* [ABOUT THIS EXERCISE] An exact transcription of every record is needed, leaving out the pictures.

* [RECORDS SUPPLIED]
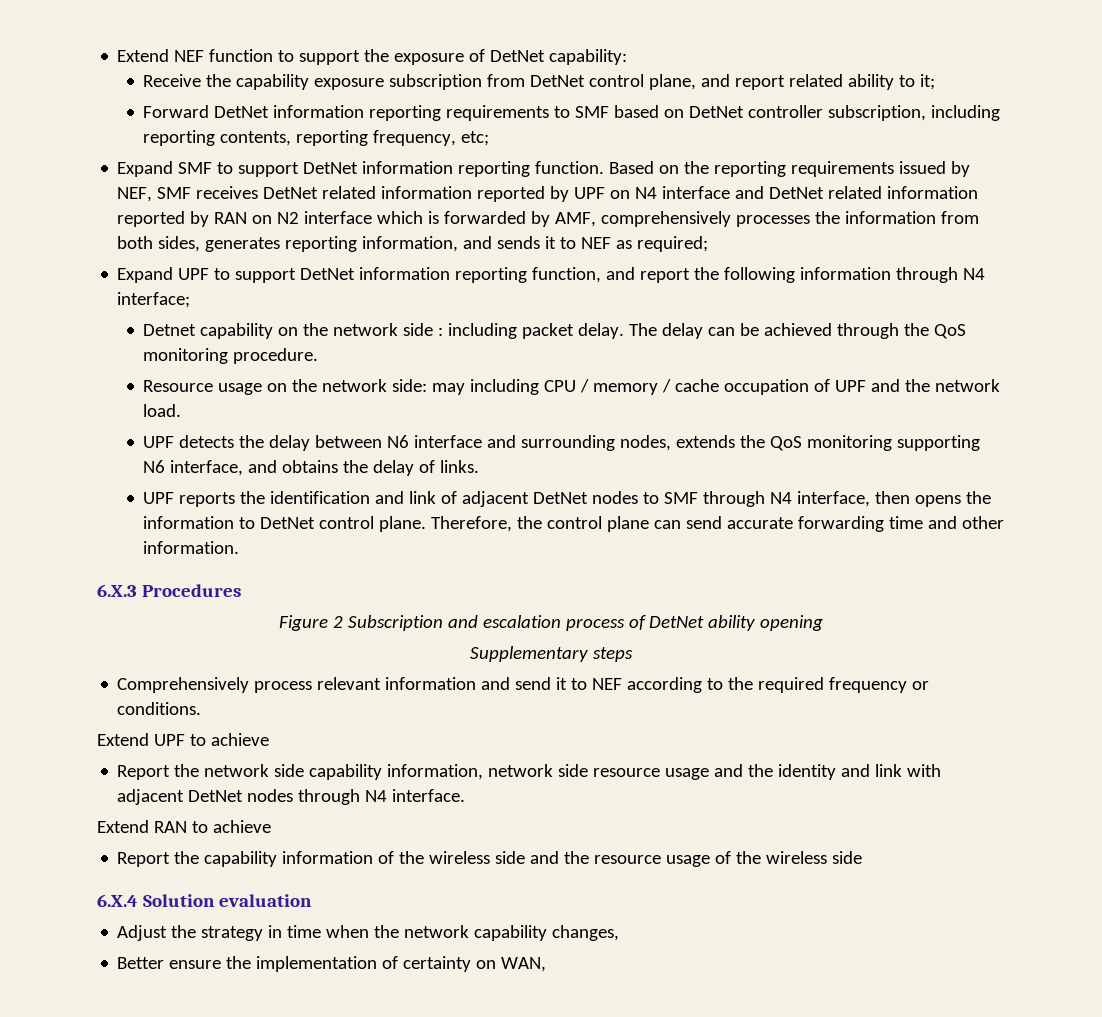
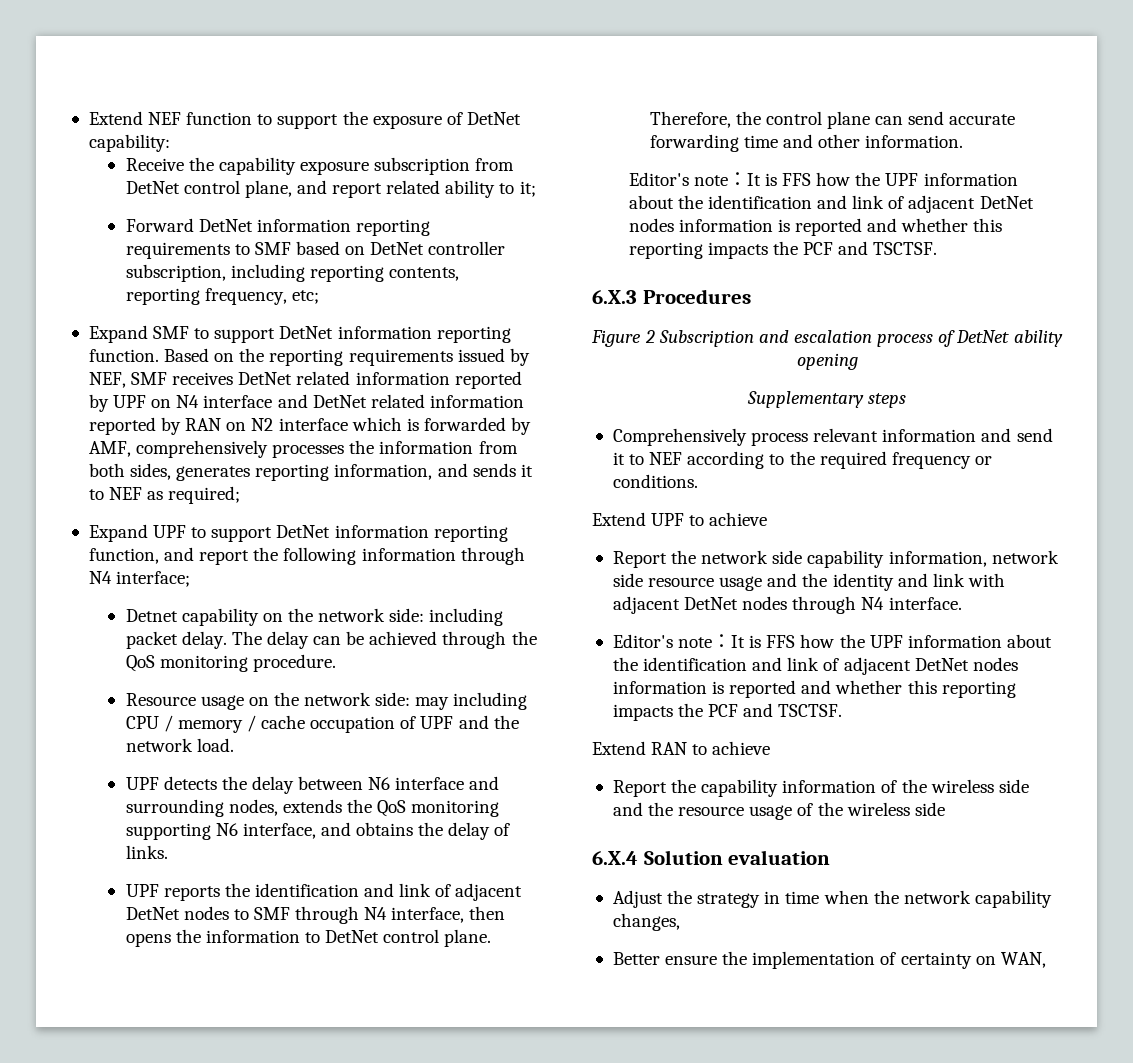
- Detnet capability on the network side : including packet delay.
+ Detnet capability on the network side: including packet delay.
  Therefore, the control plane can send accurate forwarding time and other information.
+ Editor's note：It is FFS how the UPF information about the identification and link of adjacent DetNet nodes information is reported and whether this reporting impacts the PCF and TSCTSF.
  Report the network side capability information, network side resource usage and the identity and link with adjacent DetNet nodes through N4 interface.
+ Editor's note：It is FFS how the UPF information about the identification and link of adjacent DetNet nodes information is reported and whether this reporting impacts the PCF and TSCTSF.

* [TASK ANSWER]
- Detnet capability on the network side : including packet delay.
+ Detnet capability on the network side: including packet delay.
  Therefore, the control plane can send accurate forwarding time and other information.
+ Editor's note：It is FFS how the UPF information about the identification and link of adjacent DetNet nodes information is reported and whether this reporting impacts the PCF and TSCTSF.
  Report the network side capability information, network side resource usage and the identity and link with adjacent DetNet nodes through N4 interface.
+ Editor's note：It is FFS how the UPF information about the identification and link of adjacent DetNet nodes information is reported and whether this reporting impacts the PCF and TSCTSF.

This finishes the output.